#### PROBLEM REQUIREMENTS:
Some lines hold the string "padding". Copy all of them from the material that follows.

━━ SOURCE MATERIAL

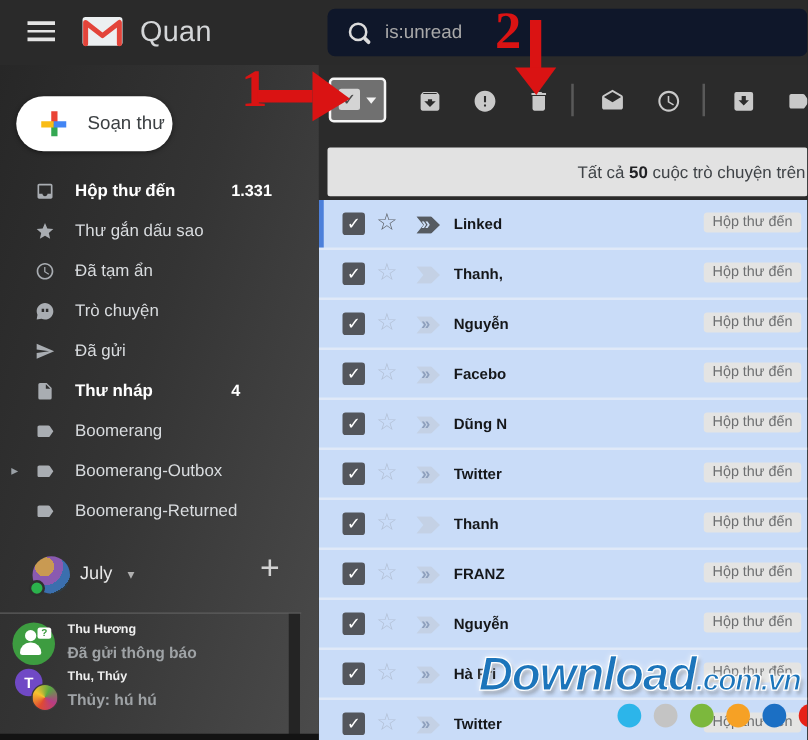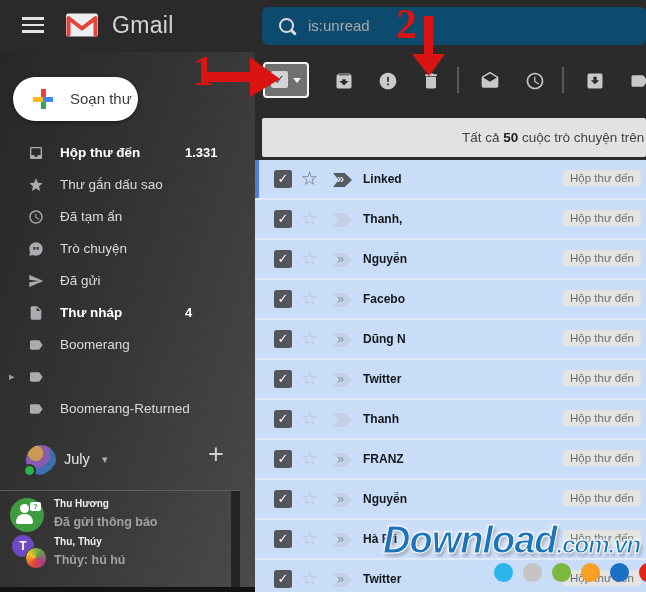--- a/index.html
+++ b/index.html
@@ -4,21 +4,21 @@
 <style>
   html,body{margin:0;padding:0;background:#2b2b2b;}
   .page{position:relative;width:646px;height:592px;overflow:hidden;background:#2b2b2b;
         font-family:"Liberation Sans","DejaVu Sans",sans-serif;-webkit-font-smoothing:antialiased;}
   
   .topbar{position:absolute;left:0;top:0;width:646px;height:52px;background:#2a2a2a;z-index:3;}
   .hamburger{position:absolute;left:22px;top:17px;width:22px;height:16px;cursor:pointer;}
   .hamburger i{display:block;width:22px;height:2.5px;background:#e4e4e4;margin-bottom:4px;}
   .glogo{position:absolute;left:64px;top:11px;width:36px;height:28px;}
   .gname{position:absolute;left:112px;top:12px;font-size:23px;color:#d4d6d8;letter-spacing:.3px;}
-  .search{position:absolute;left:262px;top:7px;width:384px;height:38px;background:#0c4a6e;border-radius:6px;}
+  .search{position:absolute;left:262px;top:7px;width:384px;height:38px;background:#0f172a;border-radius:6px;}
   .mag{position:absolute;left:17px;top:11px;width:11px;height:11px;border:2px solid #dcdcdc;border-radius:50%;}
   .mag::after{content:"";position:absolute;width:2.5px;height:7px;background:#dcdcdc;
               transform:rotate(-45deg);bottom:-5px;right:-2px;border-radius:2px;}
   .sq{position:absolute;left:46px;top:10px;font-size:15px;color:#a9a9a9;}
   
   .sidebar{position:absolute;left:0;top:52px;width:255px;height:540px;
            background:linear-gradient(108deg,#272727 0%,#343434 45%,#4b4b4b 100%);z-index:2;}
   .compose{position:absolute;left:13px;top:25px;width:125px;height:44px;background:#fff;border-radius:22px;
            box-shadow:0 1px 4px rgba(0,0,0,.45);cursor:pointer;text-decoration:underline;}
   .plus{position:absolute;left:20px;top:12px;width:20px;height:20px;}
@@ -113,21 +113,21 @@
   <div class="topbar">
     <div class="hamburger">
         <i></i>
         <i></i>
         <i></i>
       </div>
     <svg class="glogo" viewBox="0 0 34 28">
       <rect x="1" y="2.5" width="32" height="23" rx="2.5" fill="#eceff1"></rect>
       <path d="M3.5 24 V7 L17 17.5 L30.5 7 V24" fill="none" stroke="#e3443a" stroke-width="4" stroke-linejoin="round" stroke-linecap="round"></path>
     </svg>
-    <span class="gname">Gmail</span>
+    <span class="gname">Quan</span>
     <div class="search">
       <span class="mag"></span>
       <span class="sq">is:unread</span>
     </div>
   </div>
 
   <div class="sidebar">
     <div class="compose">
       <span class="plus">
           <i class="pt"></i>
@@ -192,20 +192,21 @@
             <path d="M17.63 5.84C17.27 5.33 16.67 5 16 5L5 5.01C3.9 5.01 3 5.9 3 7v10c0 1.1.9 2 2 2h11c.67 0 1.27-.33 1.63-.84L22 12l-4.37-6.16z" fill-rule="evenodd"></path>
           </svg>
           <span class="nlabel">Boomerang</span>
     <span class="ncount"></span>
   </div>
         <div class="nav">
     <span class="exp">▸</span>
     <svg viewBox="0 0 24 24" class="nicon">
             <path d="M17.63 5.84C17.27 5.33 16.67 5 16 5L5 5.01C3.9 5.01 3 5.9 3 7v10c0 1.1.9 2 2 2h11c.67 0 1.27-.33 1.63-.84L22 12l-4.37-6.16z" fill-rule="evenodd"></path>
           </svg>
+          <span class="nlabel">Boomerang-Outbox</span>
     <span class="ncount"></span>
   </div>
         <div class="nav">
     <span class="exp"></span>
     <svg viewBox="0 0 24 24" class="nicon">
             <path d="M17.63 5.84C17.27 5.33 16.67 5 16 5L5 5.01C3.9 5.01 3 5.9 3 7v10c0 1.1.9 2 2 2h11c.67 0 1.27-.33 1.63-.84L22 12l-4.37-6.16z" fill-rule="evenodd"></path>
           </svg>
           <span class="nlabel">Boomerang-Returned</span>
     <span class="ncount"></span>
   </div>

━━━━
━━ SOURCE MATERIAL

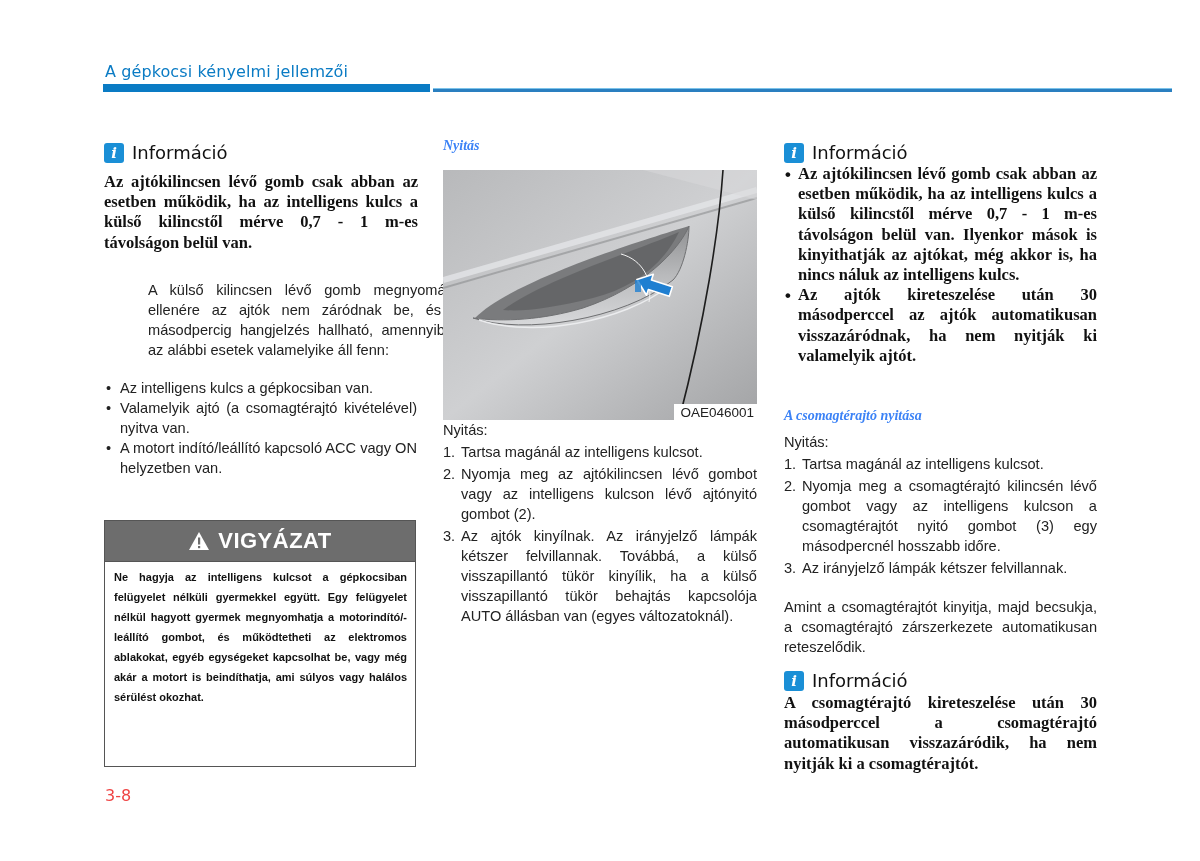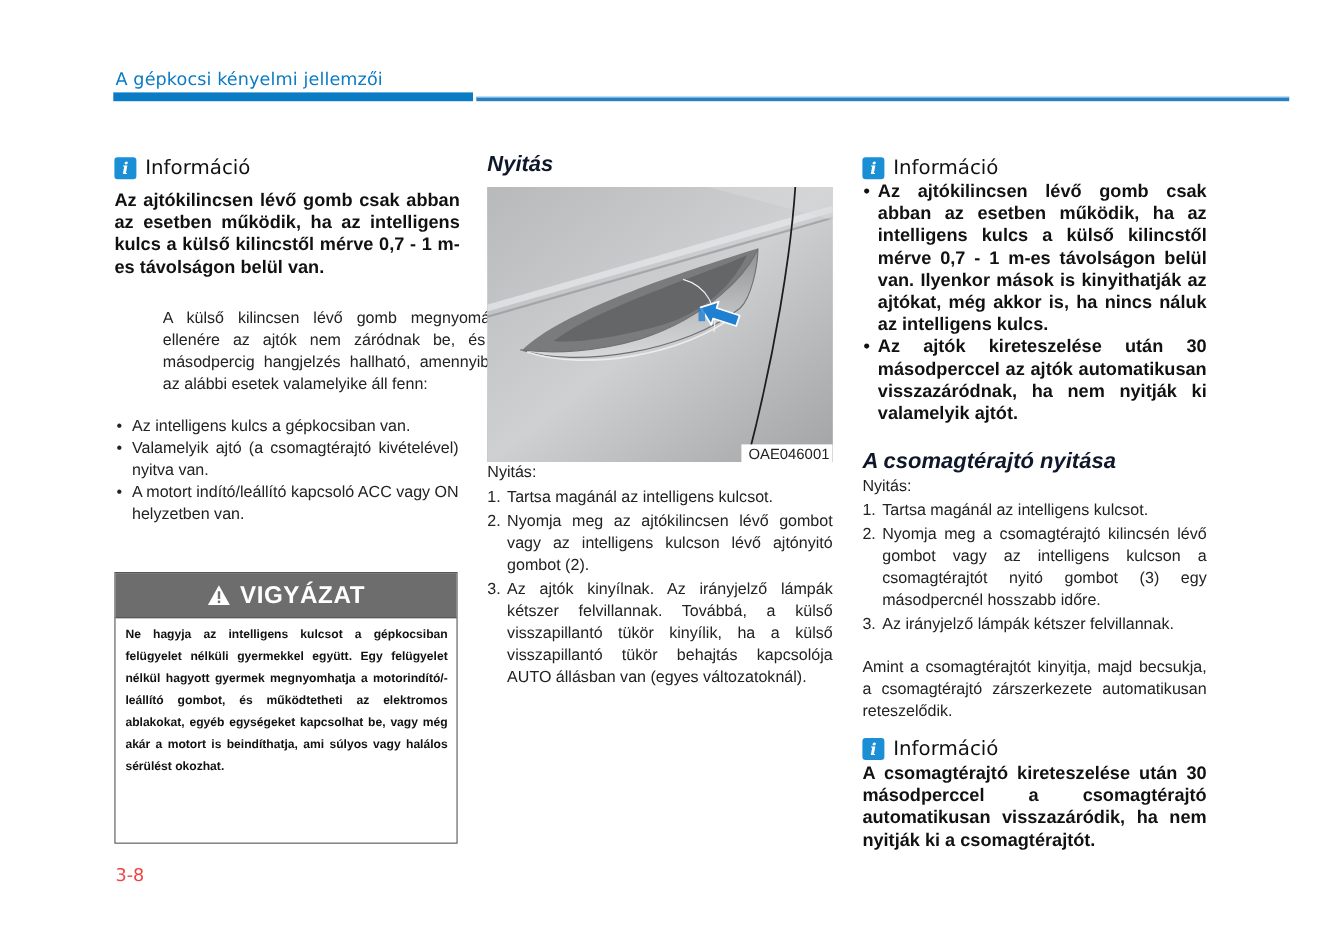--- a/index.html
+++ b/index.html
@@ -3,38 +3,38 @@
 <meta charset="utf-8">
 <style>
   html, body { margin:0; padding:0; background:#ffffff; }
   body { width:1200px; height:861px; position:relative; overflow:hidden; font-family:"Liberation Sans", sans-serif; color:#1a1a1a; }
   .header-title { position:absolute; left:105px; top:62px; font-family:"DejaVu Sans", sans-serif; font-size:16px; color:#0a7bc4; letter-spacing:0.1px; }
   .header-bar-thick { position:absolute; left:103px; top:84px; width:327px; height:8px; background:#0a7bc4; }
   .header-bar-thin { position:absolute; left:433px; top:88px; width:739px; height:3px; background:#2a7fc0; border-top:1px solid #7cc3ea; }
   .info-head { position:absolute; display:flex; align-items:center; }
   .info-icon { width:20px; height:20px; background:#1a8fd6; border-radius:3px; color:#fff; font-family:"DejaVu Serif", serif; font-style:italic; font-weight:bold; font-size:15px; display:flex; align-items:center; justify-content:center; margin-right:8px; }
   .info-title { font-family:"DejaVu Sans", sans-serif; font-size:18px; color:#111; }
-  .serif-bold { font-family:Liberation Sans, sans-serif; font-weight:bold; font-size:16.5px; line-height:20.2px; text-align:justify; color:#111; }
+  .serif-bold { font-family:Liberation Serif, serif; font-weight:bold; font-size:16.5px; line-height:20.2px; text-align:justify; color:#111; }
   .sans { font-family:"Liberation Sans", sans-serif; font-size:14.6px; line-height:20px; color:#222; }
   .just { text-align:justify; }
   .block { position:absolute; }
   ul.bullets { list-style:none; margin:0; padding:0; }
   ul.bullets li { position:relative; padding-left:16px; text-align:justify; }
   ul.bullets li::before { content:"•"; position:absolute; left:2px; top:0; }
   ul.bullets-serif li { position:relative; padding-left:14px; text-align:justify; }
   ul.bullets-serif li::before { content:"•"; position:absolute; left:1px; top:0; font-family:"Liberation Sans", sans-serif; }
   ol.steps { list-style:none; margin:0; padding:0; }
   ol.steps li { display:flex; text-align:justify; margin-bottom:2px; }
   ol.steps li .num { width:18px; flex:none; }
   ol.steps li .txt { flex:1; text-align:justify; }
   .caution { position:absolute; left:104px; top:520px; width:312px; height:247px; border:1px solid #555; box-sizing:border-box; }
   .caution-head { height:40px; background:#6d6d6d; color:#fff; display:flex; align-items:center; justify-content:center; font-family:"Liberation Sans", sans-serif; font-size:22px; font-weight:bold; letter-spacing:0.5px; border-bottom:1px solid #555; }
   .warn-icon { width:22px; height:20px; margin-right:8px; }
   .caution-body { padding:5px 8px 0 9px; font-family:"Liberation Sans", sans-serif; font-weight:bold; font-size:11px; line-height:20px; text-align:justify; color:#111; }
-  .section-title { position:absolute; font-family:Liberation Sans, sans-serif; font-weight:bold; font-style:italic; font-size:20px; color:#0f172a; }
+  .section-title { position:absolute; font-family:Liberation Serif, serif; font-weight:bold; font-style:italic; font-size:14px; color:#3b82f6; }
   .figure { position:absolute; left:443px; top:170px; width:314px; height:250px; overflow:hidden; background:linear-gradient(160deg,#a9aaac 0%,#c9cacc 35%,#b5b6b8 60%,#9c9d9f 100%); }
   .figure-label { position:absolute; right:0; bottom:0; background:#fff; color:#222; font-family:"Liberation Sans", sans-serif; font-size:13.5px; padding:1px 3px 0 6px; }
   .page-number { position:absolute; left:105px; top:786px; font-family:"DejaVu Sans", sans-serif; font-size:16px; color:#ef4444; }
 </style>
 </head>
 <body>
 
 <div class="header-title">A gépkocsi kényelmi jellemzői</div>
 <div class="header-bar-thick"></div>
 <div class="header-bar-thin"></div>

━━━━
━━ SOURCE MATERIAL

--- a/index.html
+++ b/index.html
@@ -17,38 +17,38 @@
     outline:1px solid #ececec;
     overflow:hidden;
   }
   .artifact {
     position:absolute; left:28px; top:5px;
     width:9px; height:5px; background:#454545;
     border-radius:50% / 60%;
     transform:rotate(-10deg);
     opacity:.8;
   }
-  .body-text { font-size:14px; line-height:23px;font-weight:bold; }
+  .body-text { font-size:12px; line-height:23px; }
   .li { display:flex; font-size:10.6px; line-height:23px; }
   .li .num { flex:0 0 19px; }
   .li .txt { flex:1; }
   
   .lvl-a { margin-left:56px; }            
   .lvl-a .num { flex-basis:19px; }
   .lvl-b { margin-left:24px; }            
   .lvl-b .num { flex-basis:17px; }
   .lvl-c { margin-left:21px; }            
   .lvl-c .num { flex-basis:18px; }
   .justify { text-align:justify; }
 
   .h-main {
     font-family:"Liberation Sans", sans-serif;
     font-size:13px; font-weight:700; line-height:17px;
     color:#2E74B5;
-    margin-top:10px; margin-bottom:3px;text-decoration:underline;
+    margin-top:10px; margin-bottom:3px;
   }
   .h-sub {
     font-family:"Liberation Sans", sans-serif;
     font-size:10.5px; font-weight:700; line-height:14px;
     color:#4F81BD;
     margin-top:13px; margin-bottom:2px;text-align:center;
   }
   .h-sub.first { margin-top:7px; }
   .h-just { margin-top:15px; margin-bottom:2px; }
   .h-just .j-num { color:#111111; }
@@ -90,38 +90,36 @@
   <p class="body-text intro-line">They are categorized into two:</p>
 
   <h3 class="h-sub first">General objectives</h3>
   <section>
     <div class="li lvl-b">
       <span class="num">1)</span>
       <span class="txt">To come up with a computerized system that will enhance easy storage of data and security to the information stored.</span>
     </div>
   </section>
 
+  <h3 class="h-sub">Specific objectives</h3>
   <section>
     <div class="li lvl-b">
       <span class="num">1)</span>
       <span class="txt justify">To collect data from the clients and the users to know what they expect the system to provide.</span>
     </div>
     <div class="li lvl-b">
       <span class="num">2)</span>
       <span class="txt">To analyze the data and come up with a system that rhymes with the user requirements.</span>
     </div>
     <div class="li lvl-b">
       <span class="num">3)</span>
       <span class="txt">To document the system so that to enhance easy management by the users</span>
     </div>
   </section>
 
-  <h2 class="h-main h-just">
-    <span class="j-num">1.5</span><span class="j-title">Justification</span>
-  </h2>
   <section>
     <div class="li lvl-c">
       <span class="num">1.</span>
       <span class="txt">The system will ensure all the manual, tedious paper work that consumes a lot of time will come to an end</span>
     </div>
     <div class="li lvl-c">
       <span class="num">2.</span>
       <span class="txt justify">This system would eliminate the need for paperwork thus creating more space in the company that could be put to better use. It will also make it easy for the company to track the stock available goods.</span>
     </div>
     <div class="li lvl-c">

━━━━

#### EXERCISE RESPONSE:
   html,body{margin:0;padding:0;background:#2b2b2b;}
   html, body { margin:0; padding:0; background:#ffffff; }
   ul.bullets { list-style:none; margin:0; padding:0; }
   ul.bullets li { position:relative; padding-left:16px; text-align:justify; }
   ul.bullets-serif li { position:relative; padding-left:14px; text-align:justify; }
   ol.steps { list-style:none; margin:0; padding:0; }
   .caution-body { padding:5px 8px 0 9px; font-family:"Liberation Sans", sans-serif; font-weight:bold; font-size:11px; line-height:20px; text-align:justify; color:#111; }
   .figure-label { position:absolute; right:0; bottom:0; background:#fff; color:#222; font-family:"Liberation Sans", sans-serif; font-size:13.5px; padding:1px 3px 0 6px; }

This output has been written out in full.